7) We also tried create primary key for this table during catchup state but this process was blocked by logical replication worker so we had to cancel primary key creation process.
I want to highlight that we used this workflow for PostgreSQL 10 and it worked.
4. Can you clarify the point 'One important point. If there is no request to source DB logical replication works fine for big tables.'?
I meant that if the source database doesn't have delete, insert, update queries catch up process very short and we don't have this problem.
Thank you in advance.
пт, 19 апр. 2024 г. в 14:51, Shlok Kyal <shlok.kyal.oss@gmail.com>:
Hi,

> Hello, Shlok Kyal. Thank you very much for your answer.
> Yes, we tried to increase wal_sender_timeout and wal_receiver_timeout from 30seconds up to 300 seconds for source and destination DB but we got the same error.
> We set REPLICA IDENTITY FULL on Postgresql 13 because we got an error at destination DB "ERROR: logical replication target relation "public.table" has neither REPLICA IDENTITY index nor PRIMARY KEY and published relation does not have REPLICA IDENTITY FULL". We didn't have such errors on Postgresql 10.
>
>
> ср, 17 апр. 2024 г. в 13:48, Shlok Kyal <shlok.kyal.oss@gmail.com>:
>>
>> Hi,
>>
>> On Mon, 15 Apr 2024 at 13:09, PG Bug reporting form
>> <noreply@postgresql.org> wrote:
>> >
>> > The following bug has been logged on the website:
>> >
>> > Bug reference: 18433
>> > Logged by: Kostiantyn
>> > Email address: tomahkvt@gmail.com
>> > PostgreSQL version: 13.14
>> > Operating system: AWS RDS
>> > Description:
>> >
>> > On Postgresql 10 we used the following approach for the big tables:
>> > 1) Download schema from the source database instance
>> > 2) Deleted PK, FK, and Indexes for tables bigger than 100Gb from the
>> > schema
>> > 3)Upload the schema to the destination DB.
>> > 4) Configure Logical replication between source and destination DB.
>> > 5) When last table logical replication table synchronization worker for
>> > subscription "db_name_public_subscription", table "table_name" has
>> > finished
>> > 6) we created all the necessary PK, FK, and Indexes.
>> > This approach allowed to us upload data more quickly.
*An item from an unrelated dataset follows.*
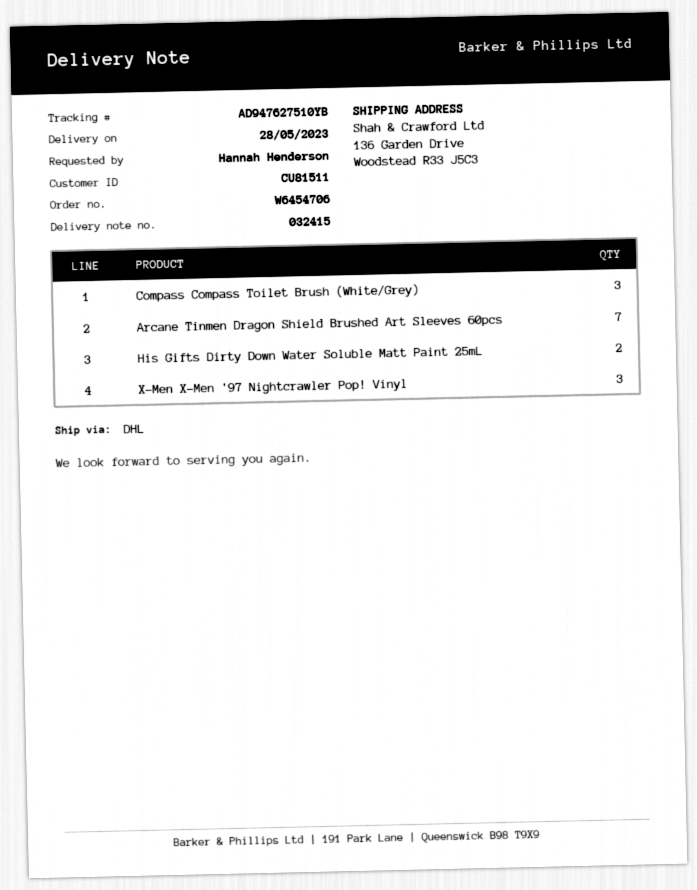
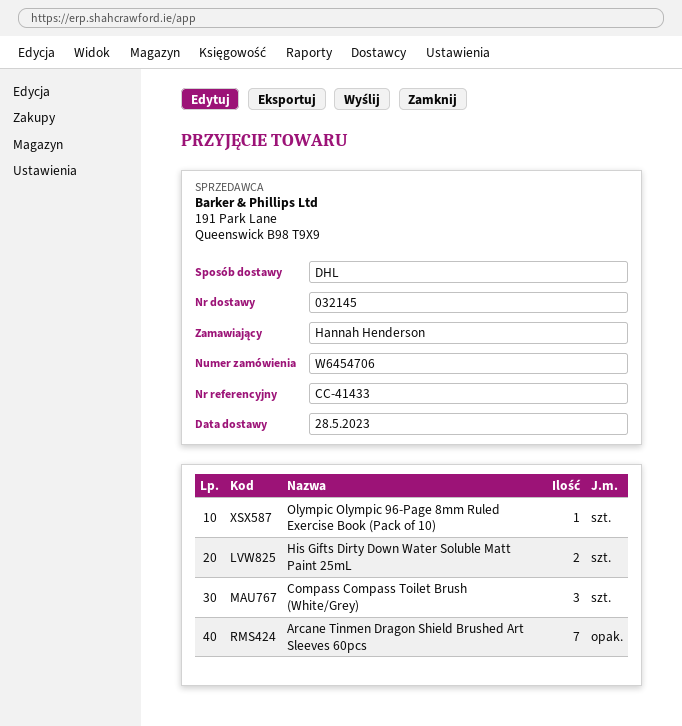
delivery note number: 032415 -> 032145
X-Men X-Men '97 Nightcrawler Pop! Vinyl: 3 -> none
Olympic Olympic 96-Page 8mm Ruled Exercise Book (Pack of 10): none -> 1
This approach was
>> > working great on PostgreSQL 10.
>> >
>> > We tried the same approach for Postgresql13, but we got an error.
>> > 1) Download schema from the source database instance
>> > 2) Deleted PK, FK, and Indexes for tables bigger than 100Gb from the
>> > schema
>> > 3)Upload the schema to the destination DB.
>> > 4) configurated identity replication full at source DB for tables bigger
>> > than 100Gb
>> > 5) Configured Logical replication between source and destination DB.
>> > 6) During catchup on this big table process we got the following
>> > messages:
>> > Source DB
>> > 2024-04-08 15:38:34 UTC:(27994):replication_role@:[22047]:LOG: terminating
>> > walsender process due to replication timeout
>> > 2024-04-08 15:38:34 UTC:(27994):replication_role@:[22047]:CONTEXT: slot
>> > "db_name_public_subscription", output plugin "pgoutput", in the begin
>> > callback, associated LSN 13705/2E913050
>> > 2024-04-08 15:38:34 UTC:(27994):replication_role@:[22047]:STATEMENT:
>> > START_REPLICATION SLOT "db_name_public_subscription" LOGICAL 13702/C2C8FB30
>> > (proto_version '1', publication_names '"db_name_public_publication"')
>> > 2024-04-08 15:38:34 UTC:(36862):replication_role@:[22811]:LOG: terminating
>> > walsender process due to replication timeout
>> > 2024-04-08 15:38:34 UTC:(36862):replication_role@:[22811]:CONTEXT: slot
>> > "db_name_public_subscription_18989108_sync_17127", output plugin "pgoutput",
>> > in the begin callback, associated LSN 13703/27942B70
>> > 2024-04-08 15:38:34 UTC:(36862):replication_role@:[22811]:STATEMENT:
>> > START_REPLICATION SLOT "db_name_public_subscription_18989108_sync_17127"
>> > LOGICAL 13703/17622B58 (proto_version '1', publication_names
>> > '"db_name_public_publication"')
>> >
>> > One important point. If there is no request to source DB logical replication
>> > works fine for big tables.
>> > I saw the messages in PostgreSQL bugs like
>> > https://www.postgresql.org/message-id/flat/718213.1601410160%40sss.pgh.pa.us#7e61dd07661901b505bcbd74ce5f5f28
>> > But I also did some tests and increased wal_keep_size
>> > and max_slot_wal_keep_size to 1GB. And I set wal_sender_timeout to 1h but
>> > without success. The setup works in PG 13 only with a small amount of data.
>>
>> I went through the issue and I think that the given logs are appearing
>> due to some delay in the Apply Worker process.
>> I could reproduce it in my development environment by applying delays
>> in Apply Worker.
>>
>> I think this issue can be resolved by setting 'wal_sender_timeout' to
>> a greater value. Can you try setting 'wal_sender_timeout' to a greater
>> value?
>>
>> Also, I noticed that while using Postgresql13 you are configuring the
>> table in sourceDB as REPLICA IDENTITY FULL but not doing the same in
>> Postgresql10. Is there any specific reason for it?
>> I pointed it out because REPLICA IDENTITY FULL has a different
>> behaviour and sets the entire row as key.

Few suggestions:
1. Can you try increasing wal_sender_timeout and wal_receiver_timeout
to more than 1hrs? As in [1] you mentioned you were getting the same
issue for wal_sender_timeout set to 1hr.
2. Do you find any other unusual logs in SourceDB or any errors logs
in DestinationDB, If so please share them ?
3. Is it possible to share a reproducible testcase for the issue?
4. I observe that if we take a lock on table in DestinationDB which is
subscribed to publication in SourceDB, we may end up getting the same
logs as you mentioned in [1]. Can you check if anything similar is
happening?
5. Can you clarify the point 'One important point. If there is no
request to source DB logical replication works fine for big tables.'?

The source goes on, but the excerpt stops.